_PROBLEM REQUIREMENTS_
An image-free, exact copy of the records below is required.

Excerpts from a dataset:
'''
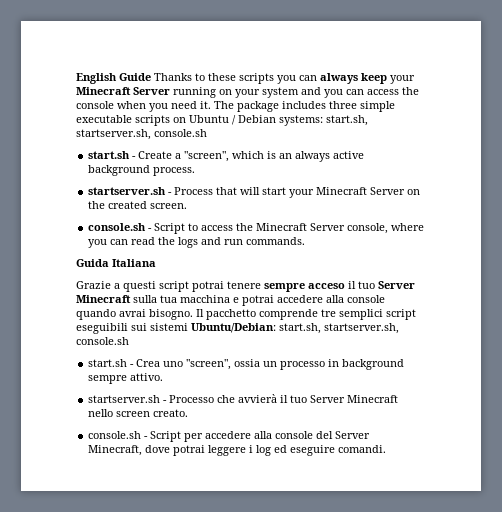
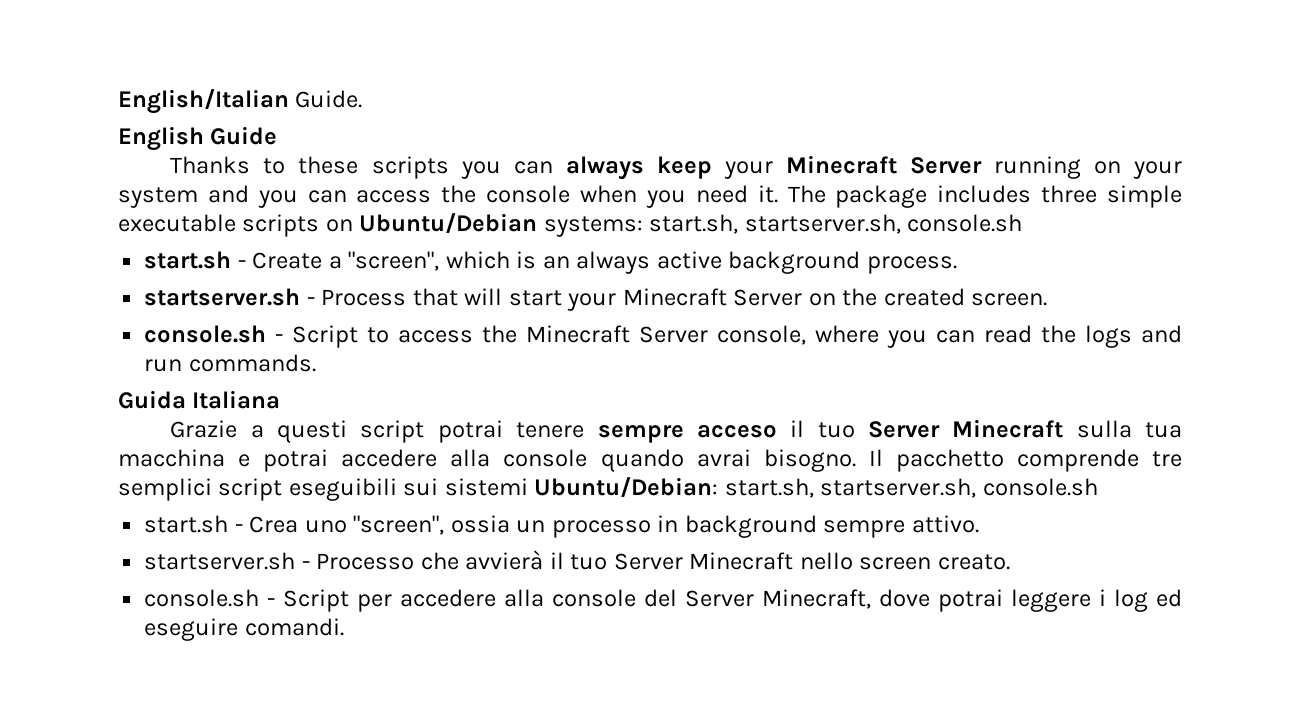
(76, 78) none -> [118,89,363,114] English/Italian Guide. //
(151, 77) none -> (278, 135) //
[189,115,276,125] Ubuntu / Debian -> [359,213,538,233] Ubuntu/Debian

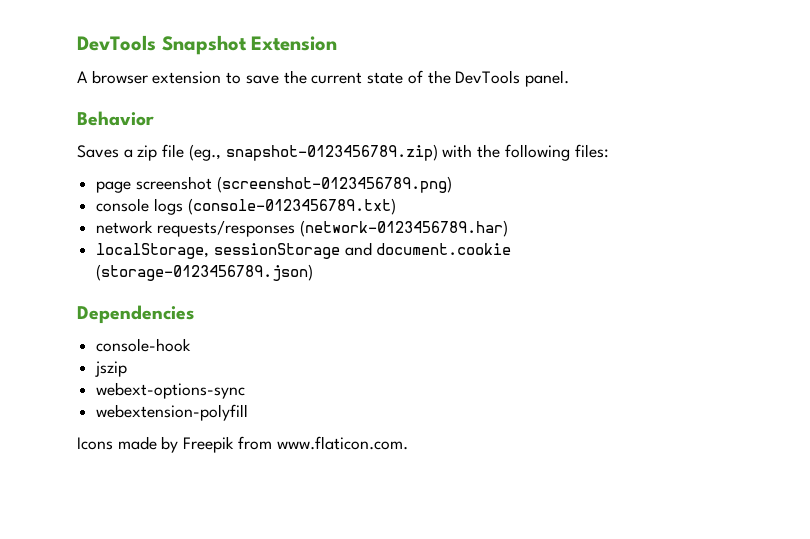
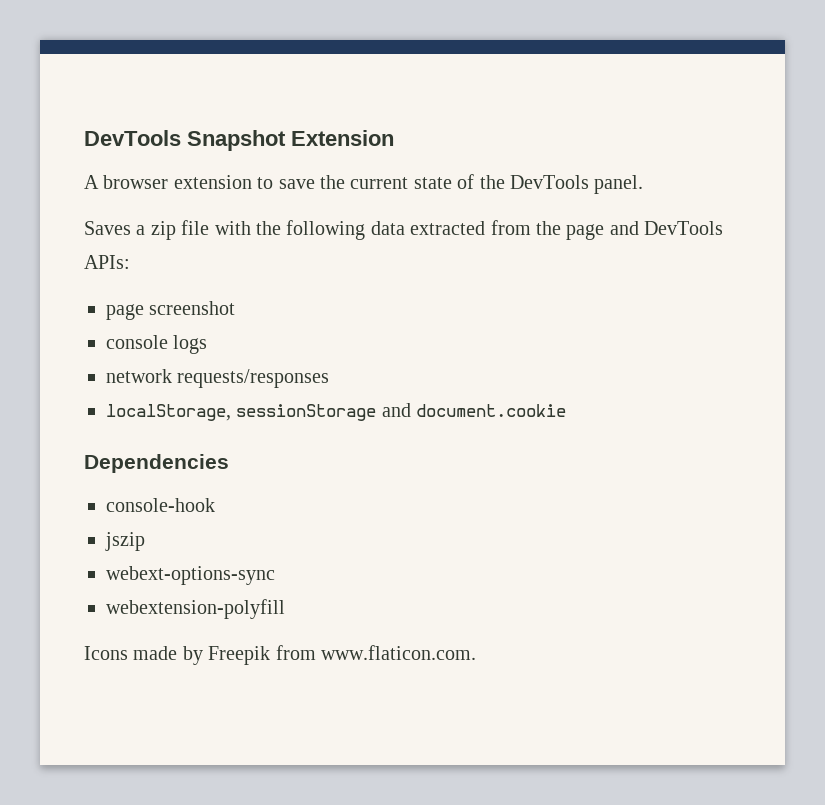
[77,111,154,126] // Behavior -> (644, 184) none
[188,144,438,161] (eg., snapshot-0123456789.zip) -> (210, 227) none
[574,144,609,158] files: -> [370,220,724,240] [84,255,130,269] data extracted from the page and DevTools APIs:
[216,176,452,193] (screenshot-0123456789.png) -> (236, 308) none
[187,198,396,215] (console-0123456789.txt) -> (208, 344) none
[299,220,508,237] (network-0123456789.har) -> (330, 378) none
[96,264,314,281] (storage-0123456789.json) -> (567, 410) none

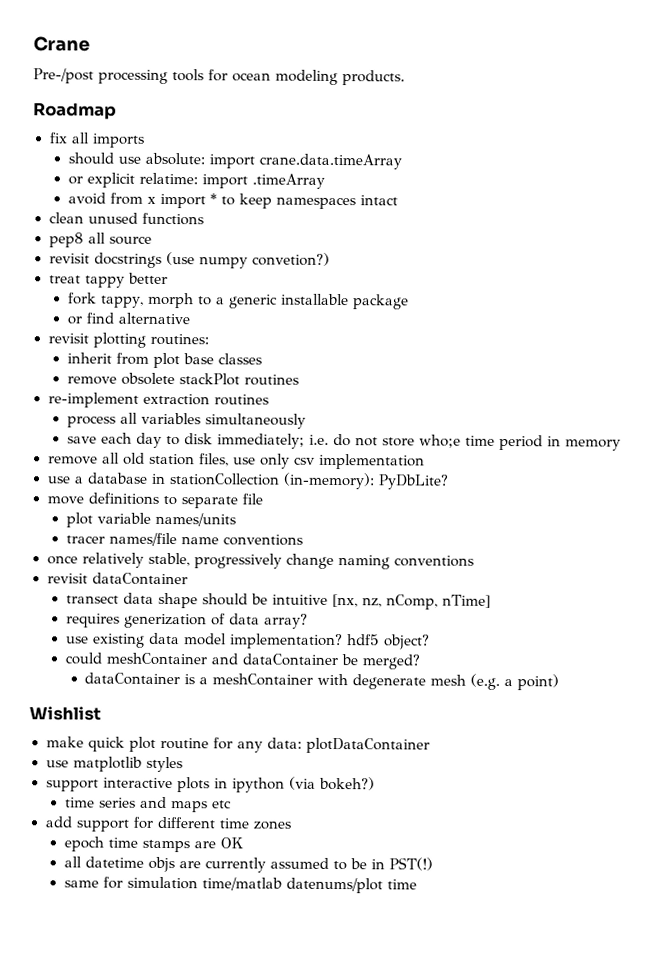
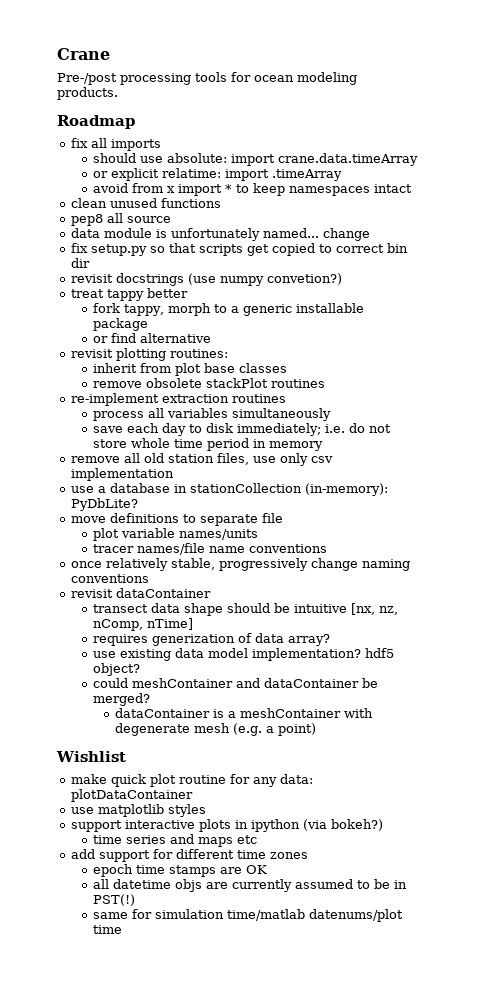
(152, 240) none -> [70,228,370,241] [70,243,408,256] [70,258,90,268] // data module is unfortunately named... change // fix setup.py so that scripts get copied to correct bin dir
[418,434,461,448] who;e -> [131,438,171,448] whole

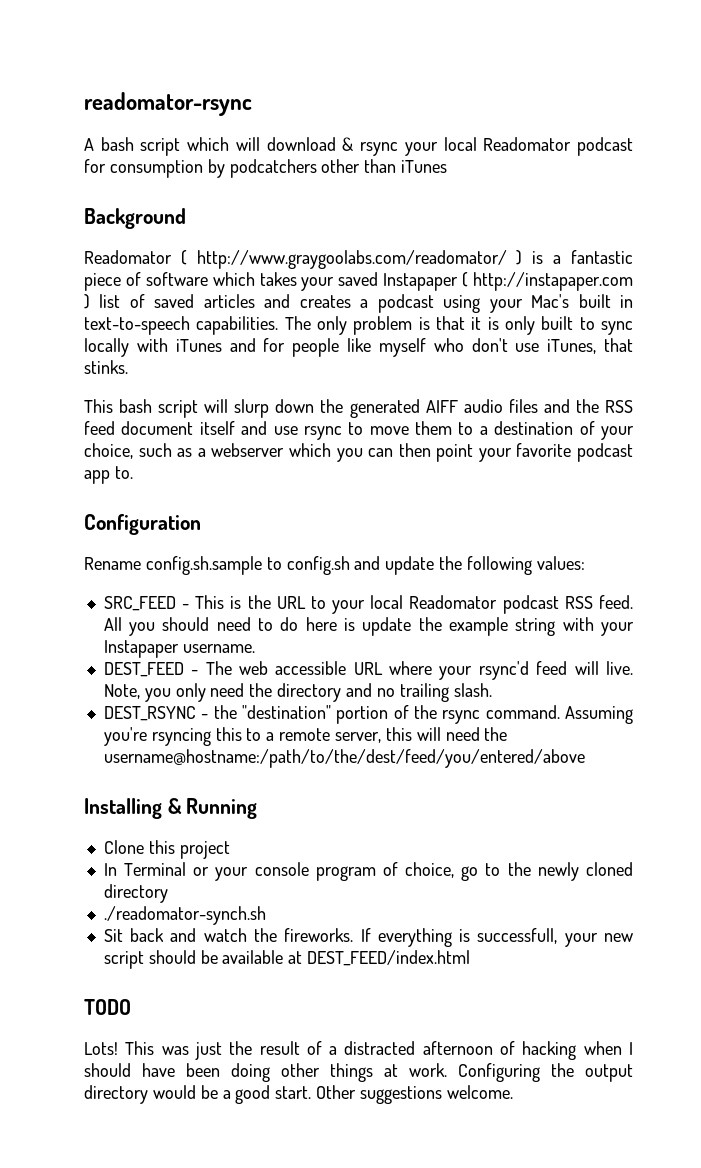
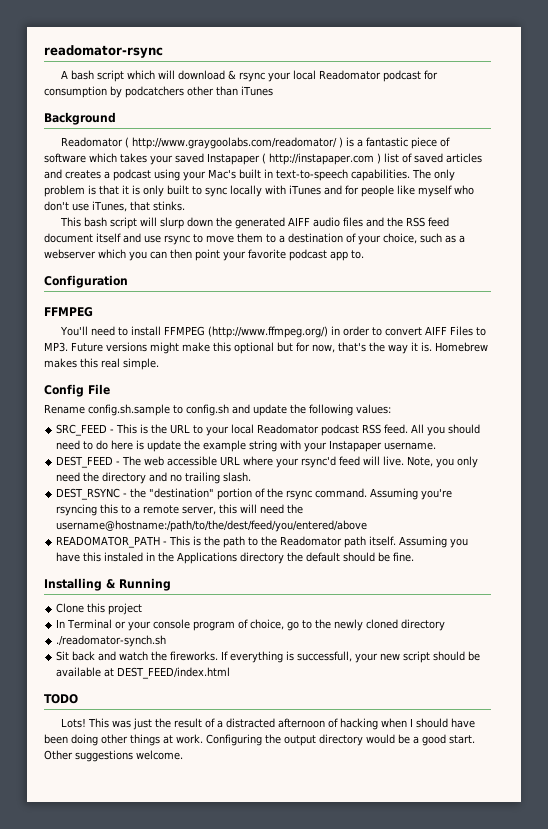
(201, 524) none -> [44,307,93,317] [60,326,487,338] [44,342,488,354] [44,358,159,370] [44,384,110,397] // FFMPEG // You'll need to install FFMPEG (http://www.ffmpeg.org/) in order to convert AIFF Files to MP3. Future versions might make this optional but for now, that's the way it is. Homebrew makes this real simple. // Config File
(585, 758) none -> [56,536,469,548] [56,552,415,564] // READOMATOR_PATH - This is the path to the Readomator path itself. Assuming you have this instaled in the Applications directory the default should be fine.

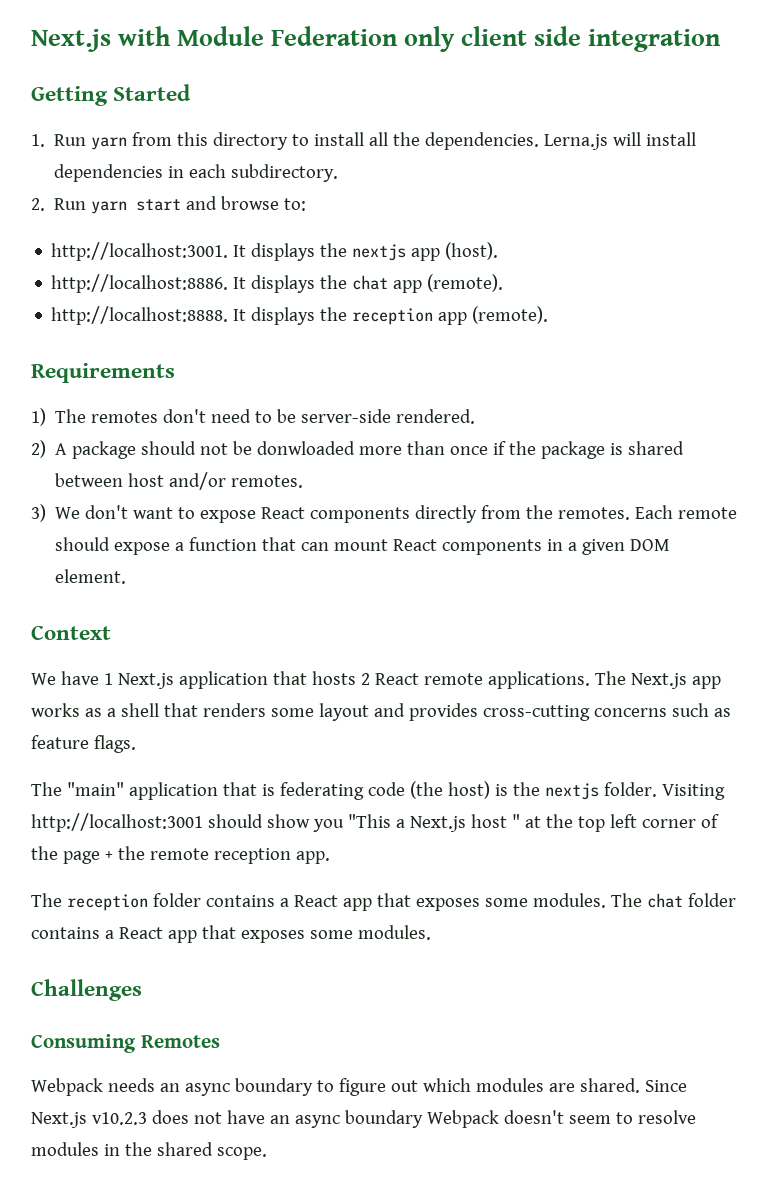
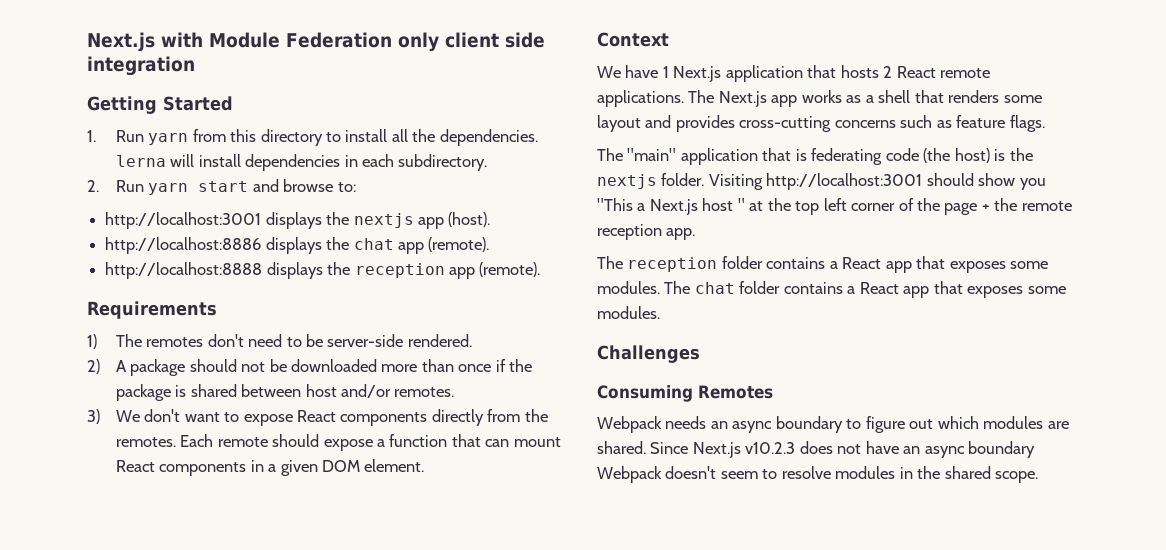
[544,134,609,150] Lerna.js -> [115,155,166,167] lerna
[51,242,247,261] http://localhost:3001. It -> [105,212,262,229] http://localhost:3001
[51,274,247,293] http://localhost:8886. It -> [105,237,262,254] http://localhost:8886
[51,306,247,325] http://localhost:8888. It -> [105,262,263,279] http://localhost:8888
[257,441,356,455] donwloaded -> [290,359,377,372] downloaded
'''
_RESPONSE BELOW_
(76, 78) none -> [118,89,363,114] English/Italian Guide. //
(151, 77) none -> (278, 135) //
[189,115,276,125] Ubuntu / Debian -> [359,213,538,233] Ubuntu/Debian

[77,111,154,126] // Behavior -> (644, 184) none
[188,144,438,161] (eg., snapshot-0123456789.zip) -> (210, 227) none
[574,144,609,158] files: -> [370,220,724,240] [84,255,130,269] data extracted from the page and DevTools APIs:
[216,176,452,193] (screenshot-0123456789.png) -> (236, 308) none
[187,198,396,215] (console-0123456789.txt) -> (208, 344) none
[299,220,508,237] (network-0123456789.har) -> (330, 378) none
[96,264,314,281] (storage-0123456789.json) -> (567, 410) none

(152, 240) none -> [70,228,370,241] [70,243,408,256] [70,258,90,268] // data module is unfortunately named... change // fix setup.py so that scripts get copied to correct bin dir
[418,434,461,448] who;e -> [131,438,171,448] whole

(201, 524) none -> [44,307,93,317] [60,326,487,338] [44,342,488,354] [44,358,159,370] [44,384,110,397] // FFMPEG // You'll need to install FFMPEG (http://www.ffmpeg.org/) in order to convert AIFF Files to MP3. Future versions might make this optional but for now, that's the way it is. Homebrew makes this real simple. // Config File
(585, 758) none -> [56,536,469,548] [56,552,415,564] // READOMATOR_PATH - This is the path to the Readomator path itself. Assuming you have this instaled in the Applications directory the default should be fine.

[544,134,609,150] Lerna.js -> [115,155,166,167] lerna
[51,242,247,261] http://localhost:3001. It -> [105,212,262,229] http://localhost:3001
[51,274,247,293] http://localhost:8886. It -> [105,237,262,254] http://localhost:8886
[51,306,247,325] http://localhost:8888. It -> [105,262,263,279] http://localhost:8888
[257,441,356,455] donwloaded -> [290,359,377,372] downloaded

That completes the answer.